In the Railway Times of 21 June 1845 he is the first person listed in the provisional committee for the Leicester, Ashby-de-la-Zouch, Burton-upon-Trent and Stafford Junction Railway: Ralph R. Bernal Osborne, MP for Wycombe, address: Albemarle Street.  The railway was never built.

Beside being a Parliamentarian, he was also Secretary of the Admiralty.
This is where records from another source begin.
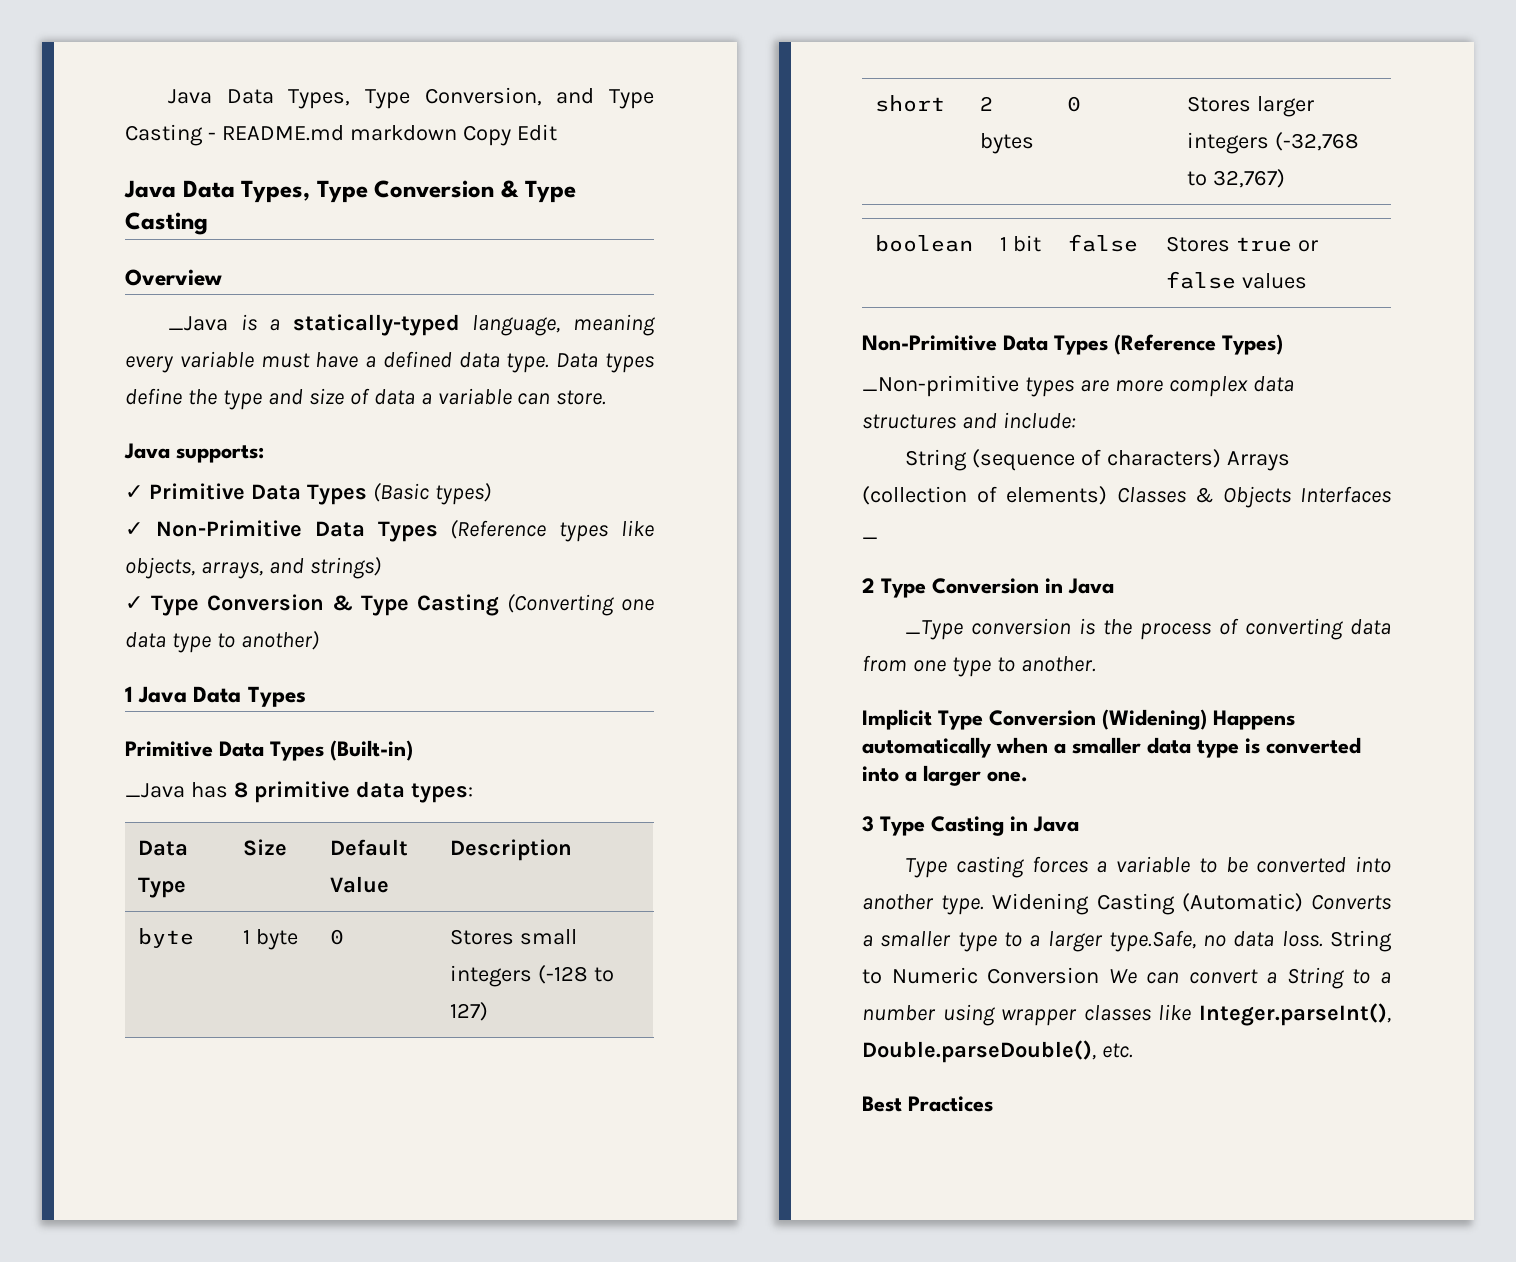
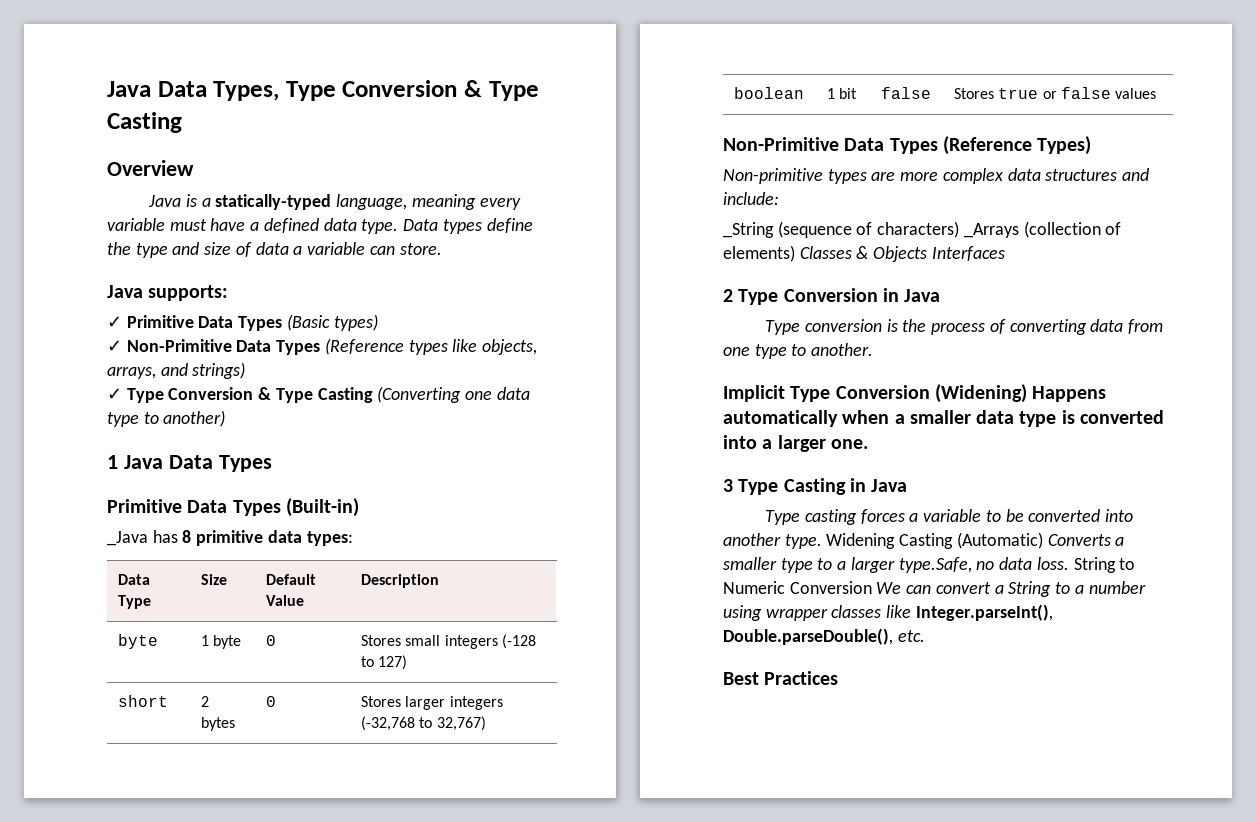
- Java Data Types, Type Conversion, and Type Casting - README.md markdown Copy Edit
- _Java is a statically-typed language, meaning every variable must have a defined data type.
+ Java is a statically-typed language, meaning every variable must have a defined data type.
- _Non-primitive types are more complex data structures and include:
+ Non-primitive types are more complex data structures and include:
- String (sequence of characters) Arrays (collection of elements) Classes & Objects Interfaces _
+ _String (sequence of characters) _Arrays (collection of elements) Classes & Objects Interfaces
- _Type conversion is the process of converting data from one type to another.
+ Type conversion is the process of converting data from one type to another.

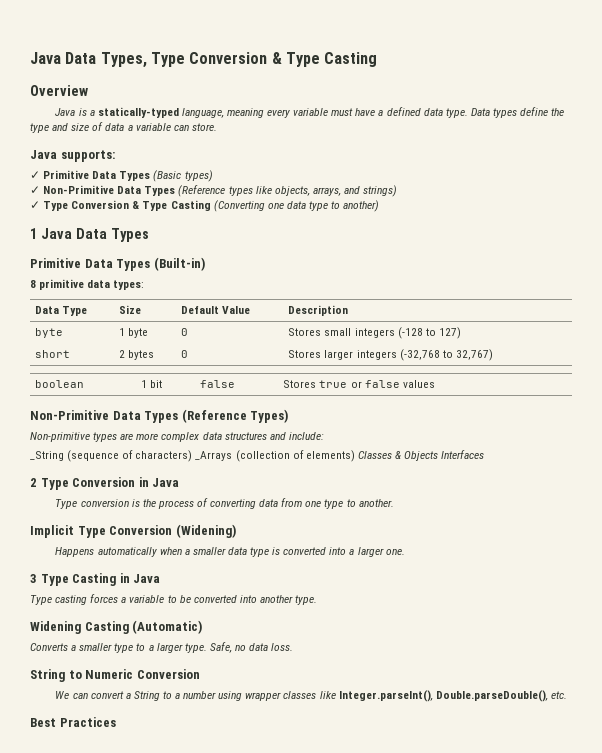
- _Java has 8 primitive data types:
+ 8 primitive data types:
- Implicit Type Conversion (Widening) Happens automatically when a smaller data type is converted into a larger one.
+ Implicit Type Conversion (Widening)
+ Happens automatically when a smaller data type is converted into a larger one.
- Type casting forces a variable to be converted into another type. Widening Casting (Automatic) Converts a smaller type to a larger type.Safe, no data loss. String to Numeric Conversion We can convert a String to a number using wrapper classes like Integer.parseInt(), Double.parseDouble(), etc.
+ Type casting forces a variable to be converted into another type.
+ Widening Casting (Automatic)
+ Converts a smaller type to a larger type. Safe, no data loss.
+ String to Numeric Conversion
+ We can convert a String to a number using wrapper classes like Integer.parseInt(), Double.parseDouble(), etc.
When he died, his house at Newtown Anner, Clonmel, County Tipperary, Munster, Ireland, was surrounded by more than  of land.

Family
On 20 August 1844 he married Catherine Isabella Osborne (30 June 1819 – 20 June 1880), from an Anglo-Irish landed family , the daughter of Sir Thomas Osborne, 9th Baronet and Catherine Rebecca Smith, and on the same day he took her name and his name was legally changed by Royal Licence, becoming Ralph Bernal Osborne.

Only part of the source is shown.